In the 4th OceanBase Database Innovation Design Competition, our team implemented vector database functionality. This article provides a detailed technical overview.

Vector Database Overview

A vector database is a specialized database system for storing and retrieving high-dimensional vector data.

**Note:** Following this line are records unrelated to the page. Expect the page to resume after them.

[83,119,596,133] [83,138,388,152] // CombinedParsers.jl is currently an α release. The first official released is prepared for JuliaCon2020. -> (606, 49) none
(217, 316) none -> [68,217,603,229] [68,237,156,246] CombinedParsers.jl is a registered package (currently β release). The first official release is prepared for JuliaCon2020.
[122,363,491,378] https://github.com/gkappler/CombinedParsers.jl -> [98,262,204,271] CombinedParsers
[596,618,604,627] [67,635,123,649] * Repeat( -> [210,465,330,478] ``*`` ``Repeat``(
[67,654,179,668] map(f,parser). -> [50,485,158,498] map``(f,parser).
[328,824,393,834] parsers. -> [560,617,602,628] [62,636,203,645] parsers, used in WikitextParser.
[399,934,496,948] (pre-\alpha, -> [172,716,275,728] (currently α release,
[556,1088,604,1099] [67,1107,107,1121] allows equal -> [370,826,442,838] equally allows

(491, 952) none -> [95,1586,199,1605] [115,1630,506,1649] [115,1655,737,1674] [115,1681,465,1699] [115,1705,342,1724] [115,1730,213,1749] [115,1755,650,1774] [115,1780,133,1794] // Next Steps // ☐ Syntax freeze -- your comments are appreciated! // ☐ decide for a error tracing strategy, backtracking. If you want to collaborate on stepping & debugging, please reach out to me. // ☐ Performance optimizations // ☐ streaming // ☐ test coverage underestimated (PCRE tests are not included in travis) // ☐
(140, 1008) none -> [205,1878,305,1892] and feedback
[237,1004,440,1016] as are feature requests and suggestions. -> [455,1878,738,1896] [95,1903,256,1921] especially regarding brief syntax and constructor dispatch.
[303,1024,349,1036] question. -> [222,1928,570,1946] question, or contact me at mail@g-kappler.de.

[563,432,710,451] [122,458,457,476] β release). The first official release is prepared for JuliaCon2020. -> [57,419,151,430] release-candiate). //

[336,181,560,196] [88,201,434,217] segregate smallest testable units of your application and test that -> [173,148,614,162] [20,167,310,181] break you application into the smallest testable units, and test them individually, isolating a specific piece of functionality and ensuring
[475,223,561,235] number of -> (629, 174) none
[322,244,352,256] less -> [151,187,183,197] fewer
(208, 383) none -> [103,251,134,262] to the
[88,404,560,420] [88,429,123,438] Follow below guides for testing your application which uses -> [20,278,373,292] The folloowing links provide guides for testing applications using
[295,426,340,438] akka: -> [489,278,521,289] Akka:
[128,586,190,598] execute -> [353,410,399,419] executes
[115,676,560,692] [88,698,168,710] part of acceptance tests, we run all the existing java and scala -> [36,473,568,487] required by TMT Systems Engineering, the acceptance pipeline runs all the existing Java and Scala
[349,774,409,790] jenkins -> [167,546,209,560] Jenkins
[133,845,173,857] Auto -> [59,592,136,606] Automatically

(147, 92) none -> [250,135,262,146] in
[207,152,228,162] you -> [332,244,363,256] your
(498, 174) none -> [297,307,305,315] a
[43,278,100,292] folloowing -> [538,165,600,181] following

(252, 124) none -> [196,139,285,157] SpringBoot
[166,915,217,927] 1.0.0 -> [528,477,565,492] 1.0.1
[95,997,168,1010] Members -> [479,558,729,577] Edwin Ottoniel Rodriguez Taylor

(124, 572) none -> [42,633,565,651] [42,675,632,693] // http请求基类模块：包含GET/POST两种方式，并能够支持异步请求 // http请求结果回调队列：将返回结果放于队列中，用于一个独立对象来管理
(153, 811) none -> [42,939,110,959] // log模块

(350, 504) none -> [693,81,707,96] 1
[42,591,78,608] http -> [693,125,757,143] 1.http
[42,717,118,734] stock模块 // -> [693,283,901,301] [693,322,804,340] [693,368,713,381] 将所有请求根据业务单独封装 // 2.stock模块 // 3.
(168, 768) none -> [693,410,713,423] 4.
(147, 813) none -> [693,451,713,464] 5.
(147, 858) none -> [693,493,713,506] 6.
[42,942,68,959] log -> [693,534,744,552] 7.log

It plays a crucial role in:

  • Recommendation Systems: Similar user or item recommendations based on user behavior vectors
  • Image Search: Converting images to feature vectors for similar image retrieval
  • Natural Language Processing: Storage and semantic search of text embedding vectors

Core Technical Implementation

1. HNSW Index

We adopted the Hierarchical Navigable Small World (HNSW) algorithm for vector indexing:

class HNSWIndex {
public:
    void insert(const std::vector<float>& vec, int id);
    std::vector<int> search(const std::vector<float>& query, int k);
private:
    int max_level_;
    std::vector<std::vector<Node>> layers_;
};

2. Distance Calculation Optimization

To improve query performance, we implemented SIMD-accelerated distance calculation:

float euclidean_distance_simd(const float* a, const float* b, int dim) {
    __m256 sum = _mm256_setzero_ps();
    for (int i = 0; i < dim; i += 8) {
        __m256 va = _mm256_loadu_ps(a + i);
        __m256 vb = _mm256_loadu_ps(b + i);
        __m256 diff = _mm256_sub_ps(va, vb);
        sum = _mm256_fmadd_ps(diff, diff, sum);
    }
    // ... reduction sum
}

Performance Test Results

On a dataset of 1 million 128-dimensional vectors, our implementation achieved:

MetricValue
Insert Speed10,000 rows/sec
Query Latency< 5ms (top-10)
Recall Rate> 95%

Conclusion

Through optimizing index structures and distance calculations, we successfully implemented efficient vector database functionality in MiniOB, laying the foundation for future competitions and research.